INSTRUCTIONS TO FOLLOW:
Restate the following entries exactly. Keep the pictures out.

RECORDS FOR THIS TASK:

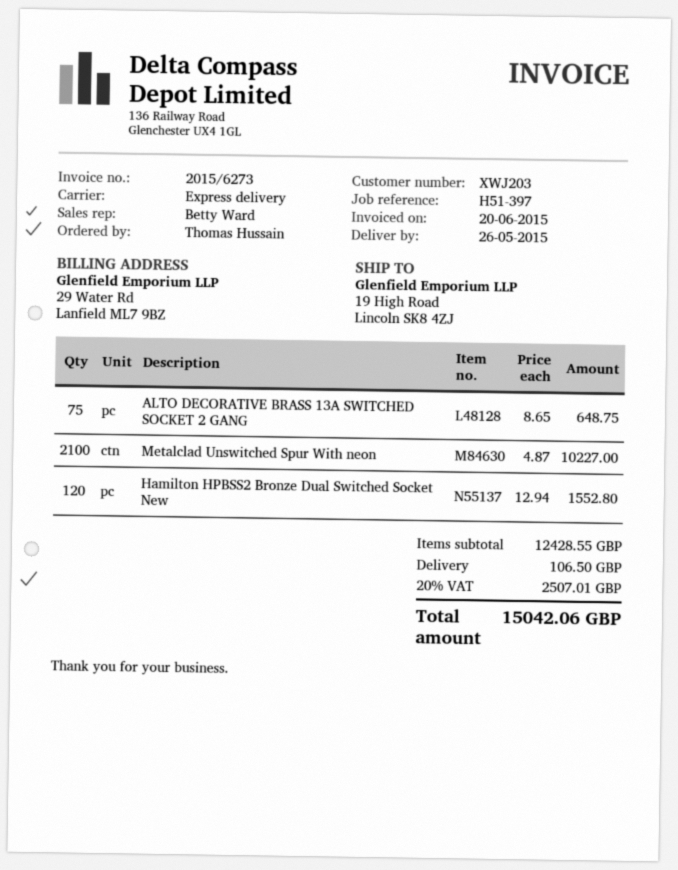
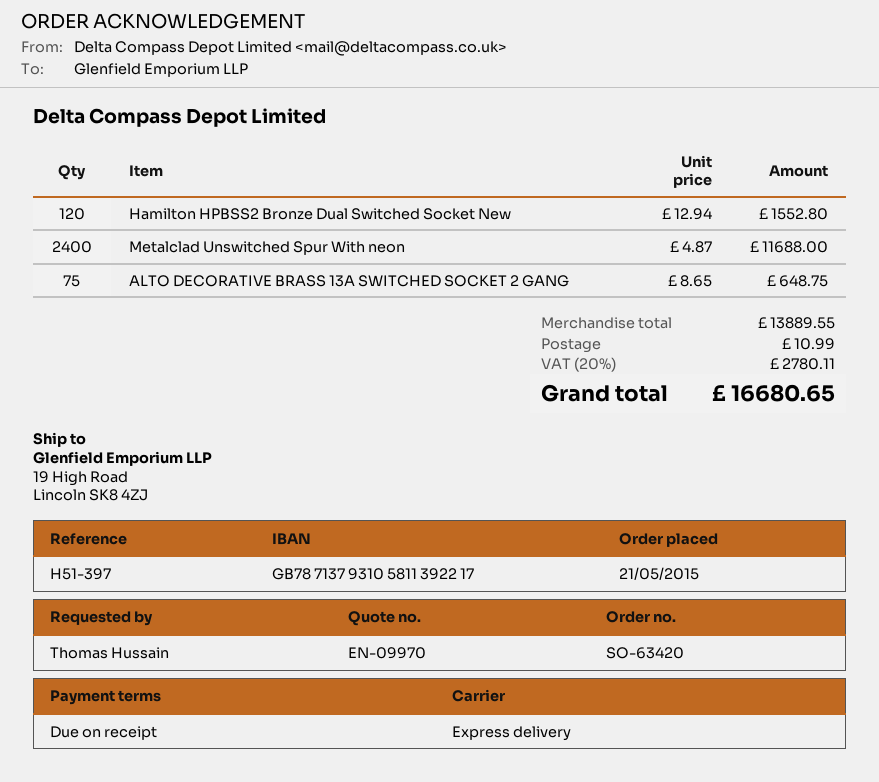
Metalclad Unswitched Spur With neon: 2100 x 4.87 = 10227.00 -> 2400 x 4.87 = 11688.00
subtotal: 12428.55 -> 13889.55
shipping: 106.50 -> 10.99
tax: 20% = 2507.01 -> 20% = 2780.11
total: 15042.06 -> 16680.65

RESPONSE BOX:
Metalclad Unswitched Spur With neon: 2100 x 4.87 = 10227.00 -> 2400 x 4.87 = 11688.00
subtotal: 12428.55 -> 13889.55
shipping: 106.50 -> 10.99
tax: 20% = 2507.01 -> 20% = 2780.11
total: 15042.06 -> 16680.65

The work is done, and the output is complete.